Advancements in next-generation sequencing have led to the development of numerous bioinformatics tools and pipelines. Current tools for variant calling offer high-quality solutions; however, many tools are tailored for model organisms. Here, we present NeST, a consensus-based variant calling tool with a plug-and-play framework for use with any organism with minimal user input. NeST consists of four modules, integrating open-source bioinformatics tools and a custom VCF parser, to generate high-quality consensus variant calls. NeST was validated using targeted-amplicon deep sequencing data from 245 Plasmodium falciparum isolates to identify single-nucleotide polymorphisms conferring drug resistance. NeST offers a light-weight pipeline for variant calling with standardized outputs and minimal computational demands for easy deployment for use with various organisms and applications.

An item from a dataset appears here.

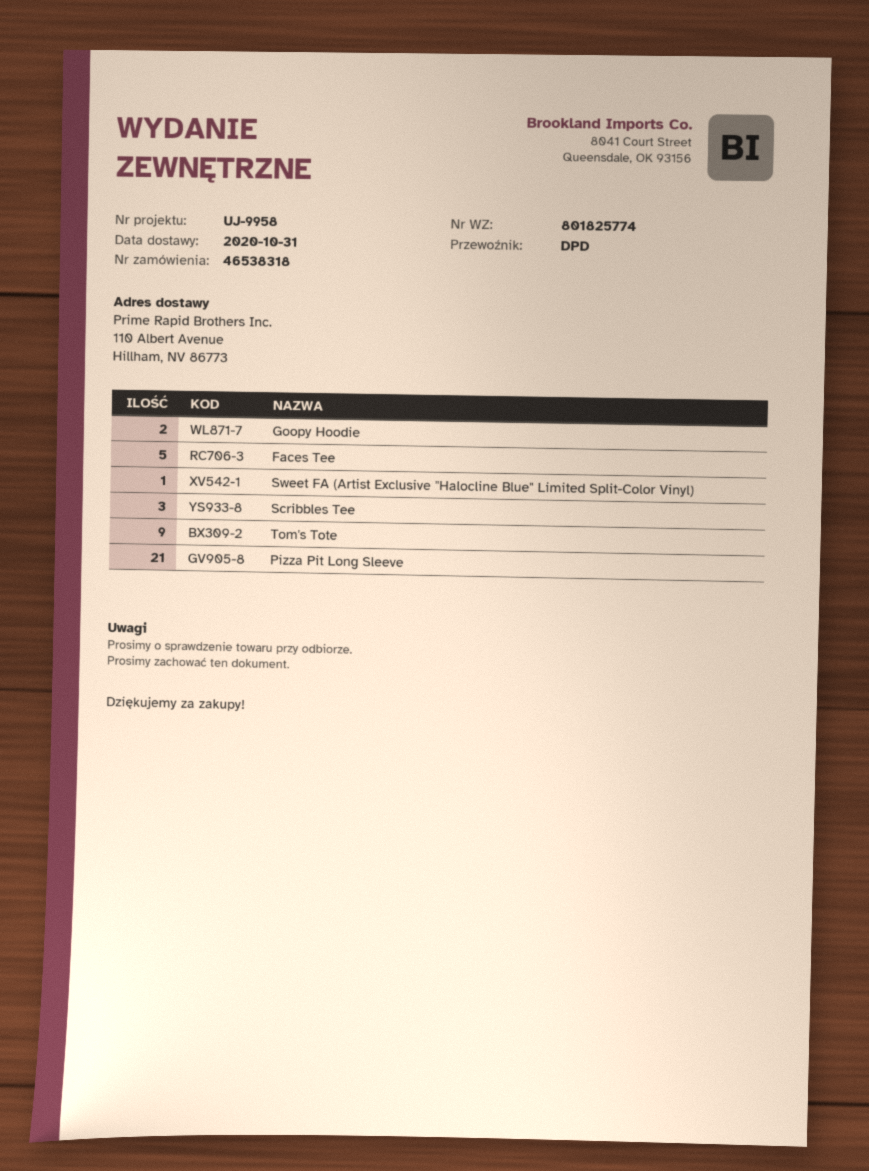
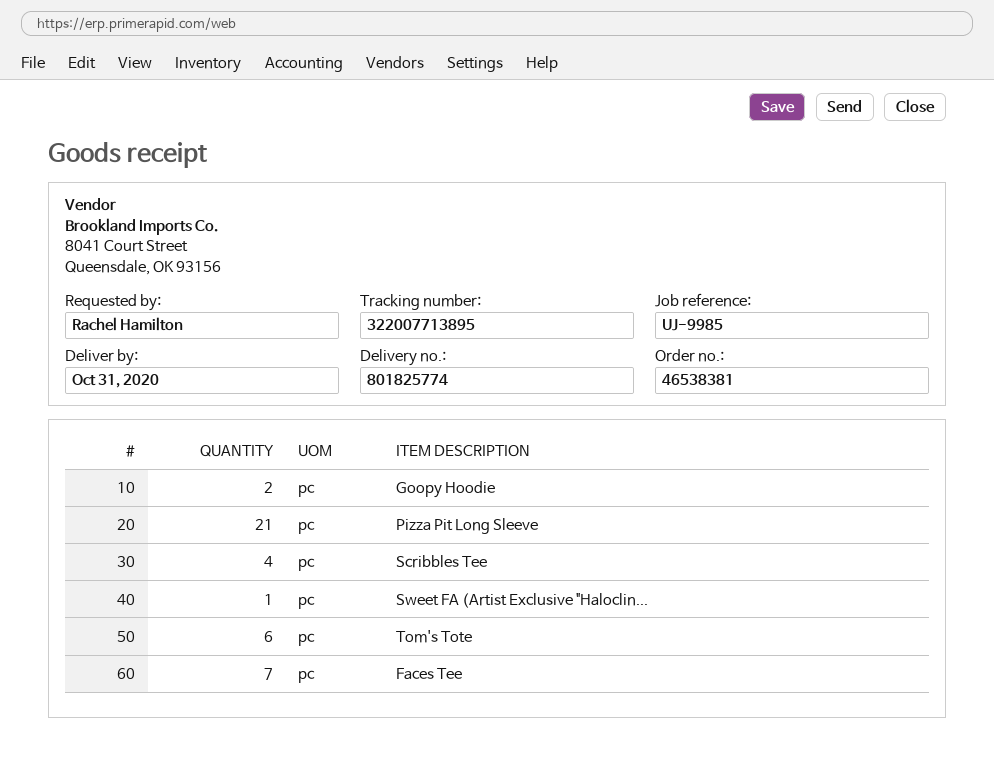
order number: 46538318 -> 46538381
reference: UJ-9958 -> UJ-9985
Faces Tee: 5 -> 7
Scribbles Tee: 3 -> 4
Tom's Tote: 9 -> 6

The following document outlines details of installation, results from MaRS dataset and usage of individual modules for analysis.

Overview of NeST framework
Availability of code and installation
Your first analysis
Input standardization
Output Description
NeST on HPC

Overview of the NeST framework:

NeST is a python based modular framework for consensus based variant calling. The overall analysis framework is broken down into four major blocks.

PrepInputs
VarCallEngine
VCFToolkit
Summarize

NeST framework overview

The figure outlines the four key blocks of NeST and the steps performed by each step. VarCallEngine and VCFToolkit are spawned in parallel for each sample that is being analyzed in the study. By default, 4 parallel threads are spawned, to account for minimum available computational resource. This can be altered as per availability of resources.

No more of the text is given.